Few-Shot Open-Set Learning for On-Device Customization of KeyWord Spotting Systems
This work addresses the challenge of personalizing keyword spotting for users without requiring large datasets, though it is incremental as it builds on existing few-shot and prototype-based methods.
The paper tackles the problem of enabling fast on-device customization for keyword spotting systems by using few-shot learning to classify user-defined keywords with limited data, achieving up to 76% accuracy in a 10-shot scenario while maintaining a 5% false acceptance rate for unknown data.

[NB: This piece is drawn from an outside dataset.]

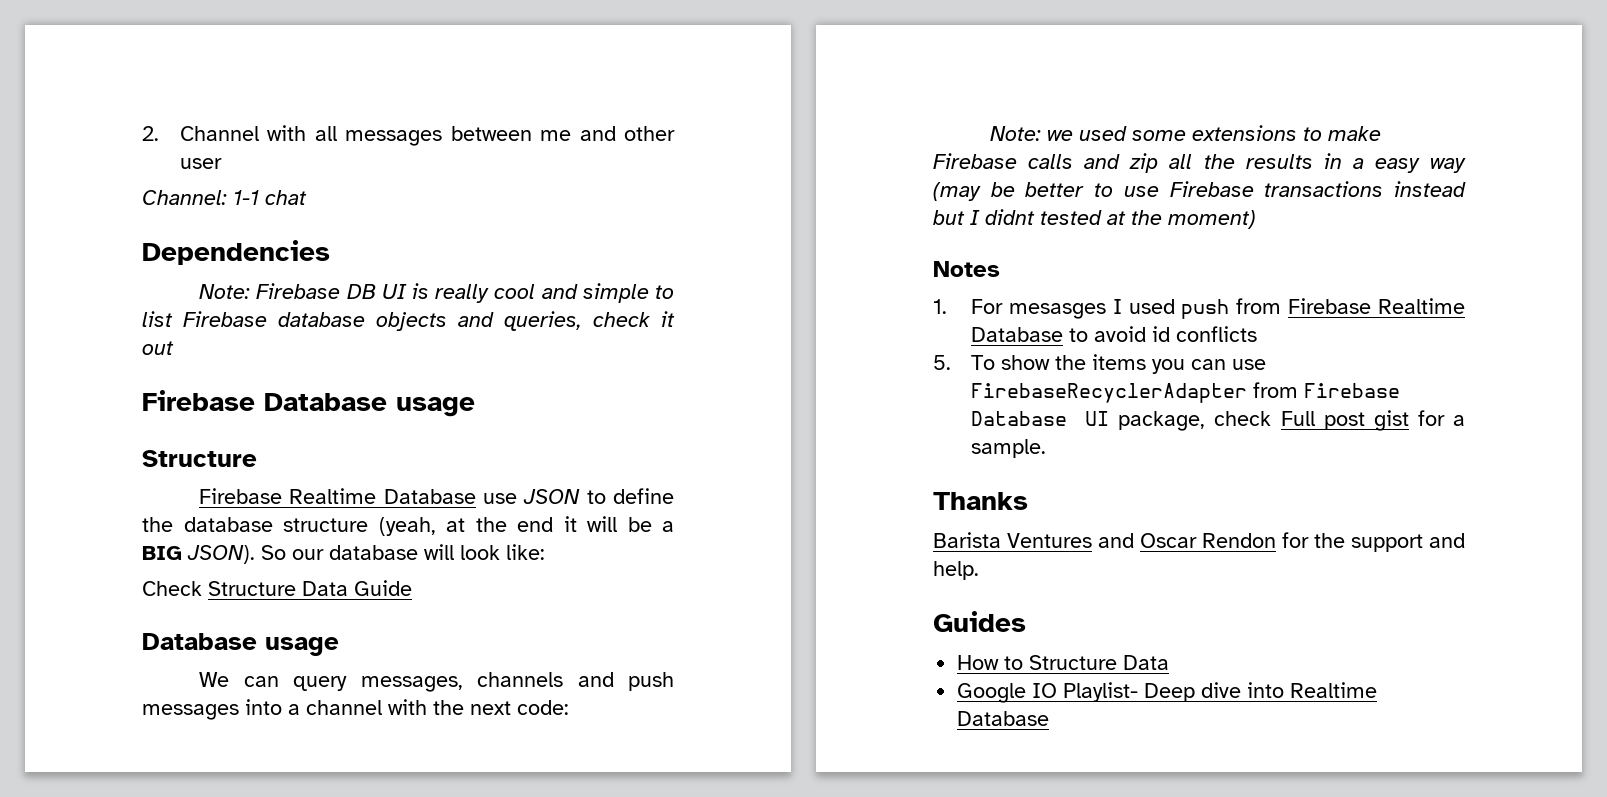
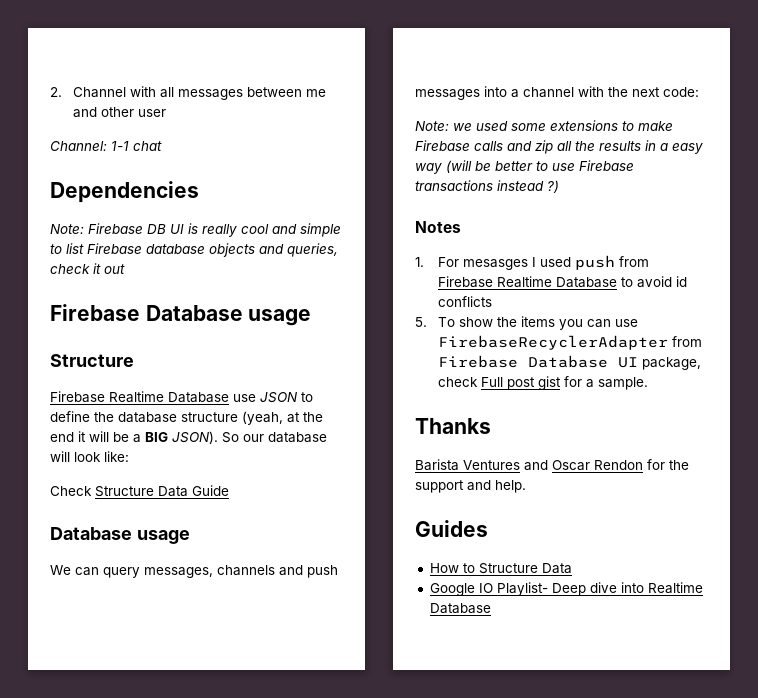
[933,182,981,201] (may -> [446,160,472,173] (will
[933,209,1256,229] but I didnt tested at the moment) -> [547,180,559,193] ?)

A personalized KeyWord Spotting (KWS) pipeline typically requires the training of a Deep Learning model on a large set of user-defined speech utterances, preventing fast customization directly applied on-device. To fill this gap, this paper investigates few-shot learning methods for open-set KWS classification by combining a deep feature encoder with a prototype-based classifier. With user-defined keywords from 10 classes of the Google Speech Command dataset, our study reports an accuracy of up to 76% in a 10-shot scenario while the false acceptance rate of unknown data is kept to 5%. In the analyzed settings, the usage of the triplet loss to train an encoder with normalized output features performs better than the prototypical networks jointly trained with a generator of dummy unknown-class prototypes. This design is also more effective than encoders trained on a classification problem and features fewer parameters than other iso-accuracy approaches.